Download or read book Strangers and Pilgrims written by Catherine A. Brekus and published by Univ of North Carolina Press. This book was released on 2000-11-09 with total page 484 pages. Available in PDF, EPUB and Kindle. Book excerpt: Margaret Meuse Clay, who barely escaped a public whipping in the 1760s for preaching without a license; "Old Elizabeth," an ex-slave who courageously traveled to the South to preach against slavery in the early nineteenth century; Harriet Livermore, who spoke in front of Congress four times between 1827 and 1844--these are just a few of the extraordinary women profiled in this, the first comprehensive history of female preaching in early America. Drawing on a wide range of sources, Catherine Brekus examines the lives of more than a hundred female preachers--both white and African American--who crisscrossed the country between 1740 and 1845. Outspoken, visionary, and sometimes contentious, these women stepped into the pulpit long before twentieth-century battles over female ordination began. They were charismatic, popular preachers, who spoke to hundreds and even thousands of people at camp and revival meetings, and yet with but a few notable exceptions--such as Sojourner Truth--these women have essentially vanished from our history. Recovering their stories, Brekus shows, forces us to rethink many of our common assumptions about eighteenth- and nineteenth-century American culture.

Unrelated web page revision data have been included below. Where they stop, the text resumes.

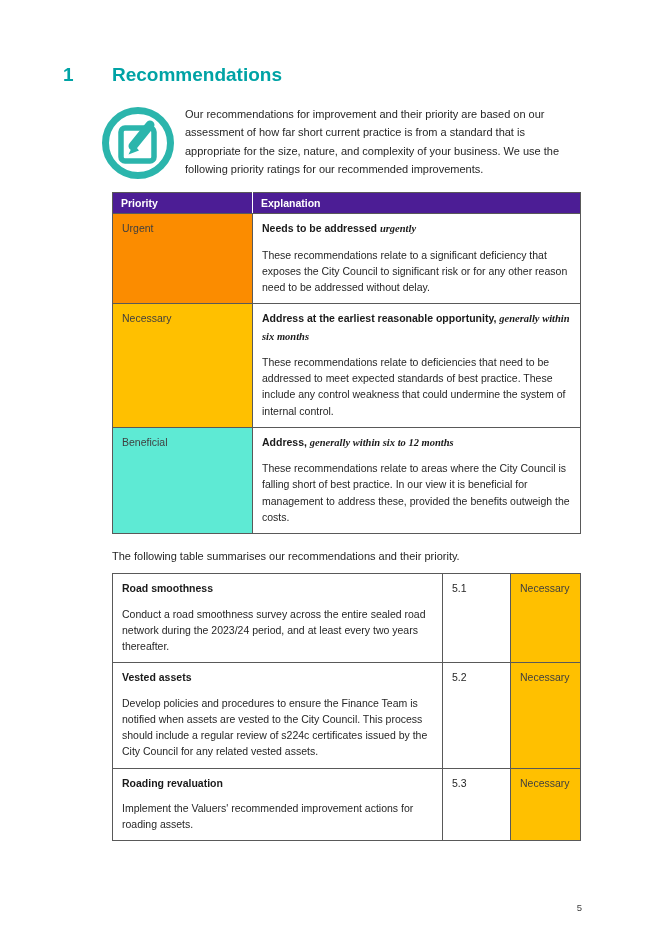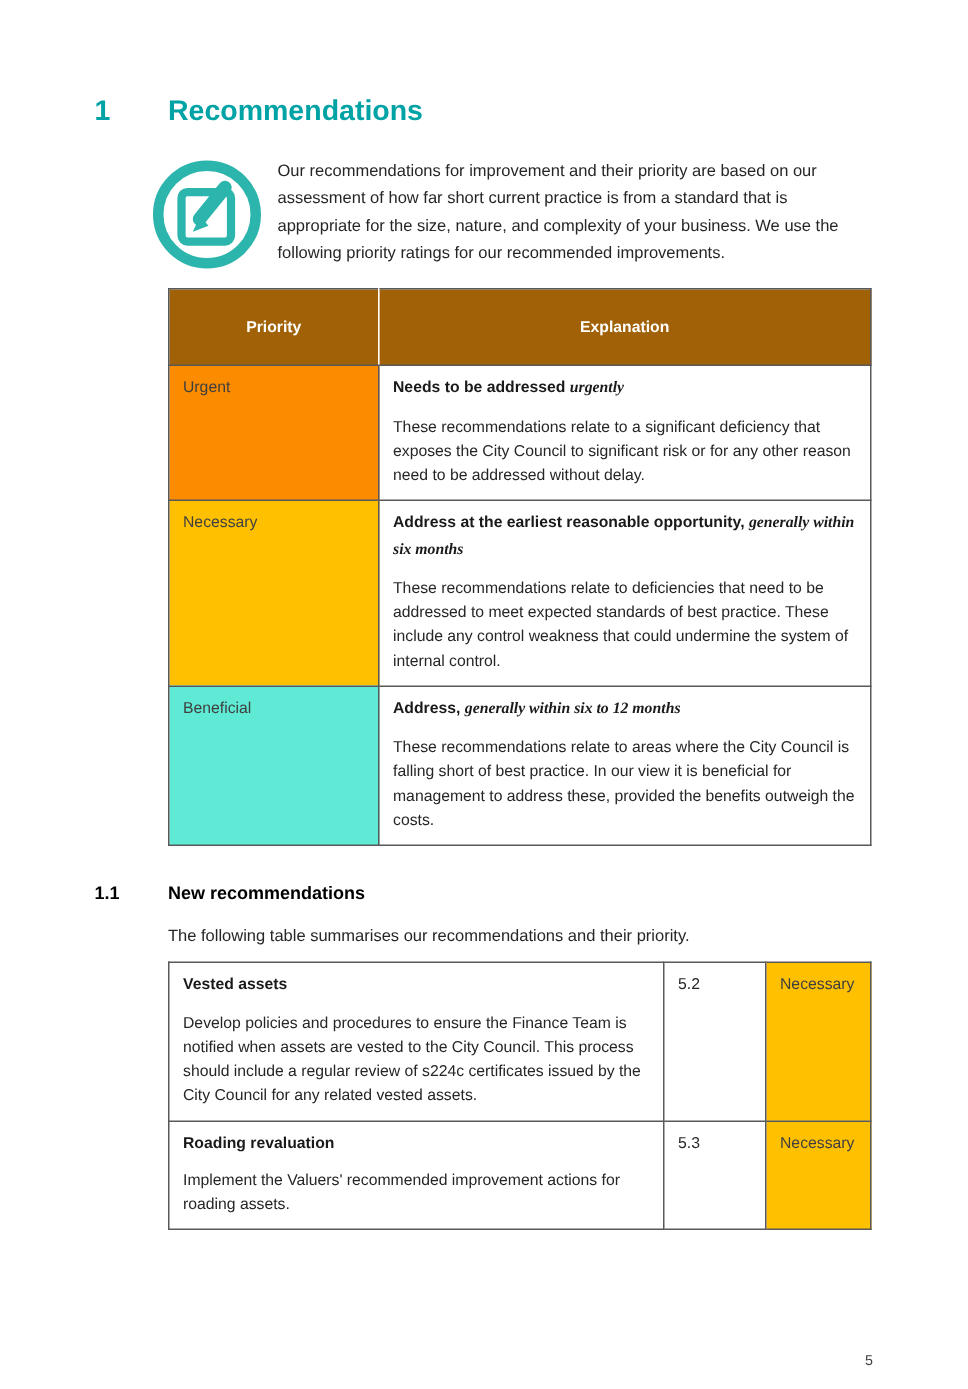--- a/index.html
+++ b/index.html
@@ -22,23 +22,23 @@
   .lead-icon { width:76px; height:76px; flex:none; }
   .lead-text { margin-left:9px; width:404px; font-size:11px; line-height:18.4px; color:#262626; }
 
   
   table.tbl {
     border-collapse:collapse; table-layout:fixed;
     margin:11px 0 0 49px; width:468px;
     font-size:10.5px; line-height:1.55; color:#262626;
   }
   .tbl th {
-    background:#a16207; color:#ffffff; text-align:center;
+    background:#4c1d95; color:#ffffff; text-align:left;
     font-size:10.5px; font-weight:bold;
-    padding:17px 8px; border:1px solid #595959;
+    padding:2px 8px; border:1px solid #595959;
     border-right:1px solid #ffffff;
   }
   .tbl th:last-child { border-right:1px solid #595959; }
   .tbl td { border:1px solid #595959; vertical-align:top; padding:6px 9px 8px 9px; }
   .tbl p { margin:0 0 9px 0; }
   .tbl p:last-child { margin-bottom:0; }
   .exp-title { font-weight:bold; color:#1a1a1a; }
   .exp-title em { font-style:italic;font-family:Liberation Serif, serif; }
   .rec-title { font-weight:bold; color:#1a1a1a; }
 
@@ -104,33 +104,37 @@
     <tr>
       <td class="cell-priority bg-beneficial">Beneficial</td>
       <td>
         <p class="exp-title"><span>Address, </span><em>generally within six to 12 months</em></p>
         <p>These recommendations relate to areas where the City Council is falling short of best practice. In our view it is beneficial for management to address these, provided the benefits outweigh the costs.</p>
       </td>
     </tr>
   </tbody>
     </table>
 
-  <div class="sec-title">
-    <span class="num">1.1</span>
-    <span>New recommendations</span>
-  </div>
   <div class="sec-intro">The following table summarises our recommendations and their priority.</div>
 
   <table class="tbl">
     <colgroup>
         <col style="width:330px">
         <col style="width:68px">
         <col style="width:70px">
       </colgroup>
     <tbody>
+    <tr>
+      <td>
+        <p class="rec-title">Road smoothness</p>
+        <p>Conduct a road smoothness survey across the entire sealed road network during the 2023/24 period, and at least every two years thereafter.</p>
+      </td>
+      <td>5.1</td>
+      <td class="cell-priority bg-necessary">Necessary</td>
+    </tr>
     <tr>
       <td>
         <p class="rec-title">Vested assets</p>
         <p>Develop policies and procedures to ensure the Finance Team is notified when assets are vested to the City Council. This process should include a regular review of s224c certificates issued by the City Council for any related vested assets.</p>
       </td>
       <td>5.2</td>
       <td class="cell-priority bg-necessary">Necessary</td>
     </tr>
     <tr>
       <td>

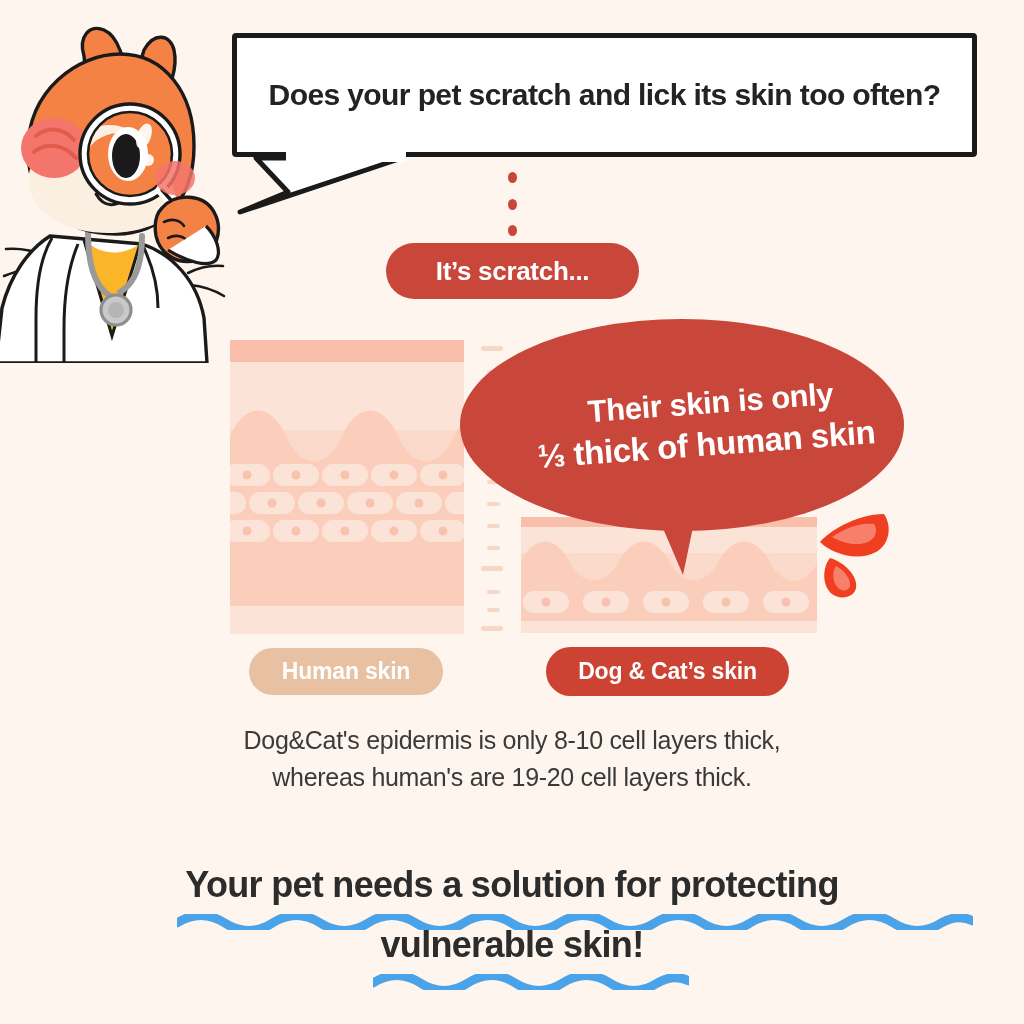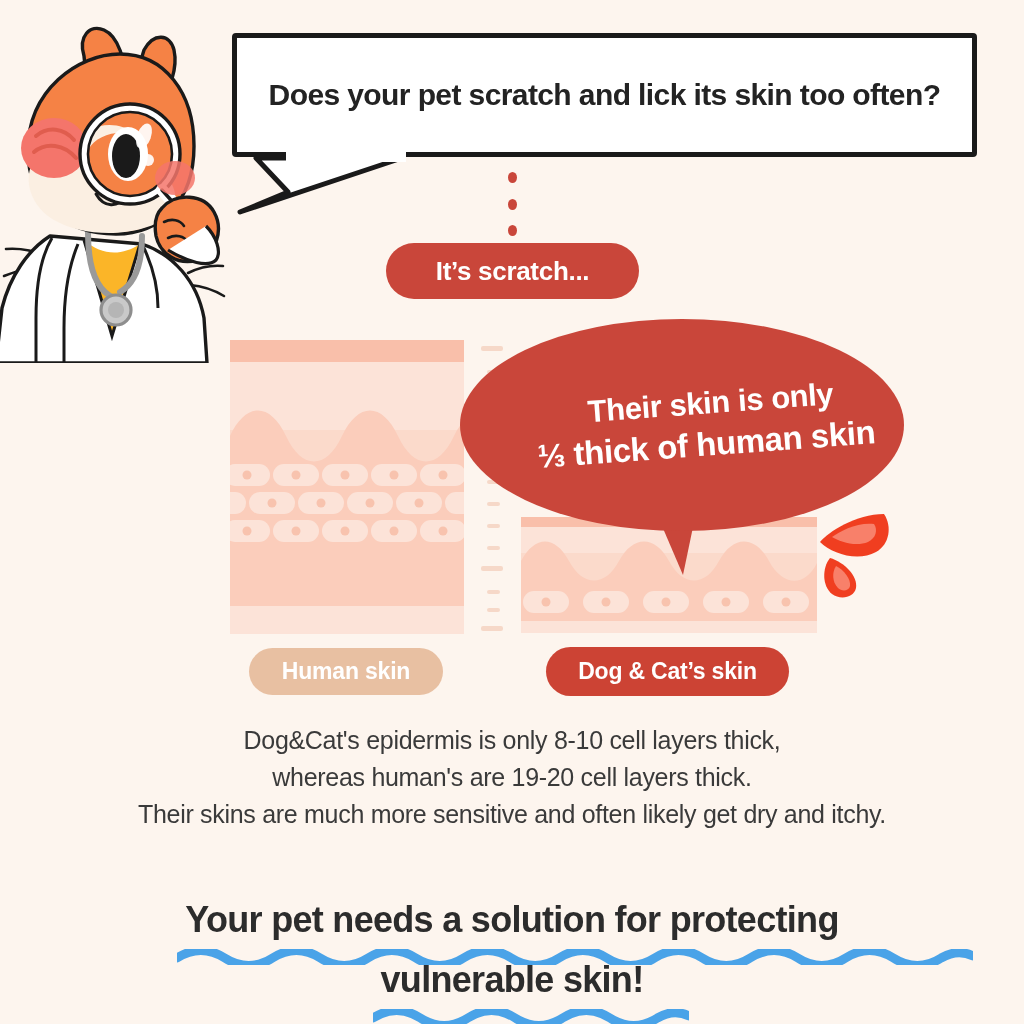--- a/index.html
+++ b/index.html
@@ -76,21 +76,21 @@
 
   
   .para{
     position:absolute;left:0;top:722px;width:1024px;text-align:center;
     color:#3A3A3A;font-size:25px;line-height:37px;letter-spacing:-0.3px;
   }
   .para div{white-space:nowrap;}
 
   
   .headline{
-    position:absolute;left:0;top:858px;width:1024px;text-align:center;margin-top:35px;
+    position:absolute;left:0;top:858px;width:1024px;text-align:center;
   }
   .hl-line{position:relative;display:inline-block;}
   .hl-line span.txt{
     font-size:36px;font-weight:700;color:#2C2C2C;letter-spacing:-0.7px;
     white-space:nowrap;display:inline-block;
   }
   .wave{position:absolute;left:-8px;bottom:-12px;height:16px;}
   .hl-row{line-height:53px;}
 
   
@@ -322,21 +322,20 @@
   <div class="pill pill-human">
     <span>Human skin</span>
   </div>
   <div class="pill pill-pet">
     <span>Dog &amp; Cat’s skin</span>
   </div>
 
   <div class="para">
     <div>Dog&amp;Cat's epidermis is only 8-10 cell layers thick,</div>
     <div>whereas human's are 19-20 cell layers thick.</div>
-    <div>Their skins are much more sensitive and often likely get dry and itchy.</div>
   </div>
 
   <div class="headline">
     <div class="hl-row">
       <span class="hl-line">
         <span class="txt">Your pet needs a solution for protecting</span>
         <svg class="wave" viewBox="0 0 800 16" preserveAspectRatio="none" style="width:796px;">
           <path d="M0 9 C16 -1 32 -1 48 9 C64 19 80 19 96 9 C112 -1 128 -1 144 9 C160 19 176 19 192 9 C208 -1 224 -1 240 9 C256 19 272 19 288 9 C304 -1 320 -1 336 9 C352 19 368 19 384 9 C400 -1 416 -1 432 9 C448 19 464 19 480 9 C496 -1 512 -1 528 9 C544 19 560 19 576 9 C592 -1 608 -1 624 9 C640 19 656 19 672 9 C688 -1 704 -1 720 9 C736 19 752 19 768 9 C780 2 790 2 800 7" fill="none" stroke="#4AA3E8" stroke-width="9" stroke-linecap="round"></path>
         </svg>
       </span>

Book Compromise and the American Founding

Download or read book Compromise and the American Founding written by Alin Fumurescu and published by Cambridge University Press. This book was released on 2019-09-05 with total page 267 pages. Available in PDF, EPUB and Kindle. Book excerpt: An original interpretation of 'the people's two bodies' that illuminates the opposite attitudes toward compromise throughout the American founding.

Book The New England Milton

Download or read book The New England Milton written by K. P. Van Anglen and published by Penn State Press. This book was released on 2010-11 with total page 278 pages. Available in PDF, EPUB and Kindle. Book excerpt: The New England Milton concentrates on the poet's place in the writings of the Unitarians and the Transcendentalists, especially Emerson, Thoreau, William Ellery Channing, Jones Very, Margaret Fuller, and Theodore Parker, and demonstrates that his reception by both groups was a function of their response as members of the New England elite to older and broader sociopolitical tensions in Yankee culture as it underwent the process of modernization. For Milton and his writings (particularly Paradise Lost) were themselves early manifestations of the continuing crisis of authority that later afflicted the dominant class and professions in Boston; and so, the Unitarian Milton, like the Milton of Emerson's lectures or Thoreau's Walden, quite naturally became the vehicle for literary attempts by these authors to resolve the ideological contradictions they had inherited from the Puritan past.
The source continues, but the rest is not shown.